Ten years later, in 1910, we see him still living with his parents, but now he is called a physician. He was a 26 year old single man.
It must have been later in 1910 that William made the move to Altenburg to become a doctor here. He had a house built in Altenburg. The photo below was taken of that home around 1940. Nowadays, you would see the Altenburg water tower in the background of this photo.
Dr. Kluegel apparently only stayed in Altenburg for a few years before returning to St. Louis. I find it amazing that a single man would have a house of this size built in Altenburg, only to stay here for a few years.
While he was in Altenburg, his aunt, Amalia (Grebing) Kluegel died and William signed that death certificate also.
This death took place in April of 1912. As near as I can tell, it was not long after this document was completed that Dr.

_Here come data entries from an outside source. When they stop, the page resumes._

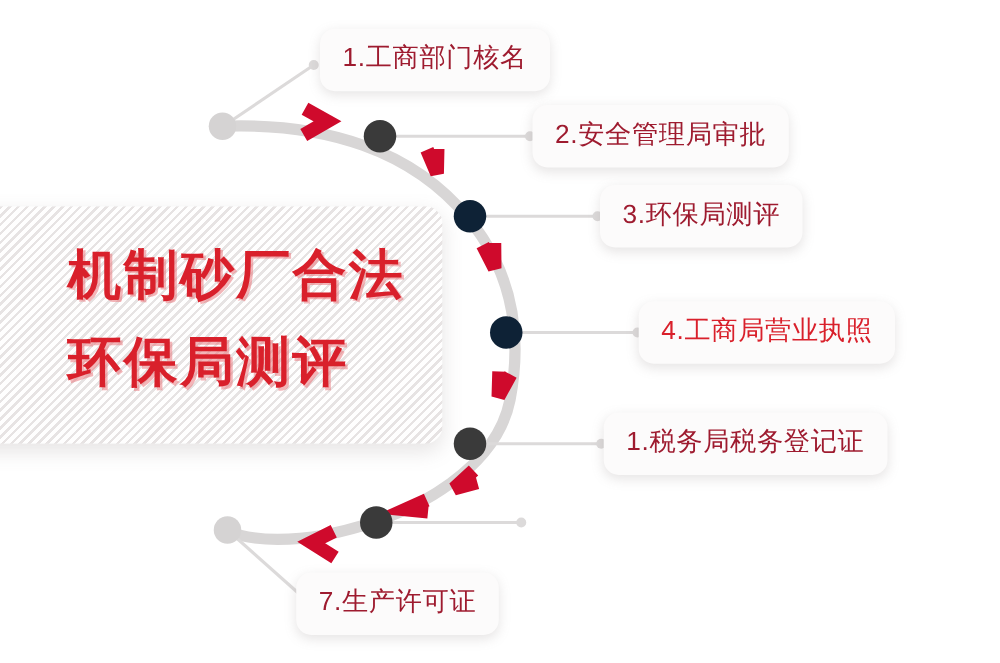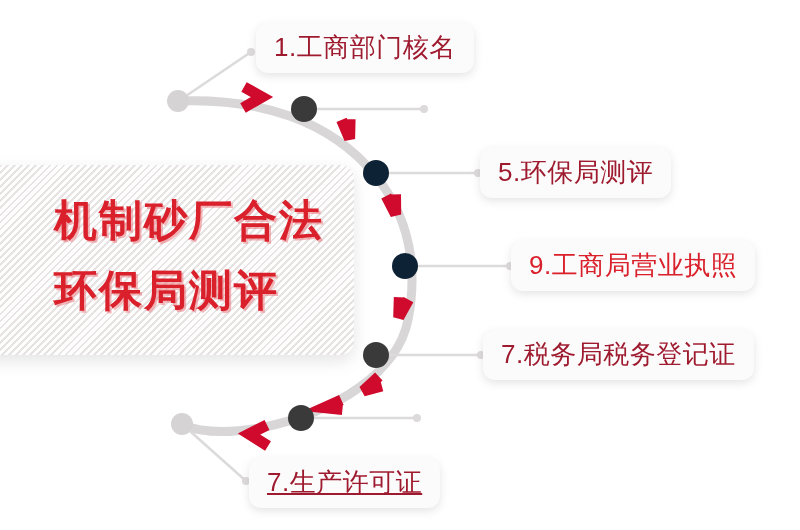--- a/index.html
+++ b/index.html
@@ -67,21 +67,21 @@
   }
 
   
   .step-label {
     position: absolute;
     border-radius: 12px;
     background: #fcfbfb;
     box-shadow: 0 3px 9px rgba(140,130,130,0.22);
     padding: 9px 18px 11px 18px;
     white-space: nowrap;
-    font-size: 26px;
+    font-size: 21px;
     line-height: 30px;
     color: #9e1b2f;
     letter-spacing: 0.5px;
   }
   .step-label.accent {
     color: #d9202b;
   }
 </style>
 </head>
 <body>
@@ -148,23 +148,24 @@
       <circle cx="376" cy="173" r="13" fill="#0e2236"></circle>
       <circle cx="405" cy="266" r="13" fill="#0e2236"></circle>
       <circle cx="376" cy="355" r="13" fill="#3a3a3a"></circle>
       <circle cx="301" cy="418" r="13" fill="#3a3a3a"></circle>
       <circle cx="182" cy="424" r="11" fill="#d5d3d3"></circle>
     </g>
   </svg>
 
   <div class="step-label" style="left:256px; top:23px;">1.工商部门核名</div>
 
+  <div class="step-label" style="left:426px; top:84px;">2.安全管理局审批</div>
 
-  <div class="step-label" style="left:480px; top:148px;">5.环保局测评</div>
+  <div class="step-label" style="left:480px; top:148px;">3.环保局测评</div>
 
-  <div class="step-label accent" style="left:511px; top:241px;">9.工商局营业执照</div>
+  <div class="step-label accent" style="left:511px; top:241px;">4.工商局营业执照</div>
 
-  <div class="step-label" style="left:483px; top:330px;">7.税务局税务登记证</div>
+  <div class="step-label" style="left:483px; top:330px;">1.税务局税务登记证</div>
 
 
-  <div class="step-label" style="left:249px; top:458px;text-decoration:underline;">7.生产许可证</div>
+  <div class="step-label" style="left:237px; top:458px;">7.生产许可证</div>
 
 </div>
 
 </body></html>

Kluegel moved back to St. Louis. Also, Dr. Estel was the registrar for this certificate.
I did find Dr. Kluegel in a 1916 city directory for St. Louis. He is listed with other physicians living in that city.
Dr. Kluegel would spend the rest of his life in St. Louis. He is buried in the Concordia Cemetery.
I was also surprised to find out that Dr. Kluegel’s father, Gottlob, also has a death certificate from Perry County.
This form gives a St. Louis address for Gottlob, but he died in Altenburg in 1926. Dr. Estel signed this form as the attending physician. Gottlob was then buried in St. Louis.
There was yet another doctor in Altenburg in 1911 when Linda Arbeiter died. His name was Dr. Johann Neumueller, who didn’t die until 1917. I found a few death certificates signed by him during that time period. It may have been the fact that there were three doctors in Altenburg that may have caused Dr. Kluegel to stay for such a short time. He may not have been able to do enough business.
I’d like to address one more topic today, and that is the disease, whooping cough. In 1910, there was no real treatment or immunization for this disease. There was some progress made on the whooping cough being made in Europe and early efforts being made at coming up with a vaccination for it, but those efforts had not yet had widespread effects. It was not until 1940 that a whooping cough (pertussis) vaccination became combined with a few other diseases, known as the DPT vaccination. That vaccination became widely used and had an important impact in helping to eradicate this disease. Unfortunately, it wasn’t the case for little Linda. Her family had a very sad trip back across the river to Illinois back in 1911.